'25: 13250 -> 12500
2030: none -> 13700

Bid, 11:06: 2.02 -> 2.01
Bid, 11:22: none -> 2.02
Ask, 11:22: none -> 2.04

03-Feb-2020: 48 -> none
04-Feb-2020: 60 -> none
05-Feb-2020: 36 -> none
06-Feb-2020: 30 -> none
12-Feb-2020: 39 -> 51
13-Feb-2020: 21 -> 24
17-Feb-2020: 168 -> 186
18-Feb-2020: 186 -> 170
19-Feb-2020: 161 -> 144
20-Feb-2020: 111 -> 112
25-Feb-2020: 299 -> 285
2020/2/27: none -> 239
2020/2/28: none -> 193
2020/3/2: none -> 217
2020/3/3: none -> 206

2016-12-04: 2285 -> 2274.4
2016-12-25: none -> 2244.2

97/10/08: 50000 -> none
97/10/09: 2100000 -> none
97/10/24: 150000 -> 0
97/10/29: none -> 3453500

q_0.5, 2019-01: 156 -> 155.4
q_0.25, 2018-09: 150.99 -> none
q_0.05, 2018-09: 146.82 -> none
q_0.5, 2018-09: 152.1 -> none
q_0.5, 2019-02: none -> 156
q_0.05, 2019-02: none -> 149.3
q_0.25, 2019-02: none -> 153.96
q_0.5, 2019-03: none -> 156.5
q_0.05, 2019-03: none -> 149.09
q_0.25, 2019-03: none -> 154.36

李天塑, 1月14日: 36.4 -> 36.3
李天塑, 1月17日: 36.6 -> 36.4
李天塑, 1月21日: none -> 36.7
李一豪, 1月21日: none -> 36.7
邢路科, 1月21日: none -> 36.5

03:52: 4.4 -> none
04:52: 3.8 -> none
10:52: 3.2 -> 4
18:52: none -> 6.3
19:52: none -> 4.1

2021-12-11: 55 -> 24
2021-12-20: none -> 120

=== Task directions ===
Your answer must be the lines from the one containing "q_0.05, 2018-09: 146.82 -> none" to the last line of the entries, repeated exactly and with nothing else.

=== Task output ===
q_0.05, 2018-09: 146.82 -> none
q_0.5, 2018-09: 152.1 -> none
q_0.5, 2019-02: none -> 156
q_0.05, 2019-02: none -> 149.3
q_0.25, 2019-02: none -> 153.96
q_0.5, 2019-03: none -> 156.5
q_0.05, 2019-03: none -> 149.09
q_0.25, 2019-03: none -> 154.36

李天塑, 1月14日: 36.4 -> 36.3
李天塑, 1月17日: 36.6 -> 36.4
李天塑, 1月21日: none -> 36.7
李一豪, 1月21日: none -> 36.7
邢路科, 1月21日: none -> 36.5

03:52: 4.4 -> none
04:52: 3.8 -> none
10:52: 3.2 -> 4
18:52: none -> 6.3
19:52: none -> 4.1

2021-12-11: 55 -> 24
2021-12-20: none -> 120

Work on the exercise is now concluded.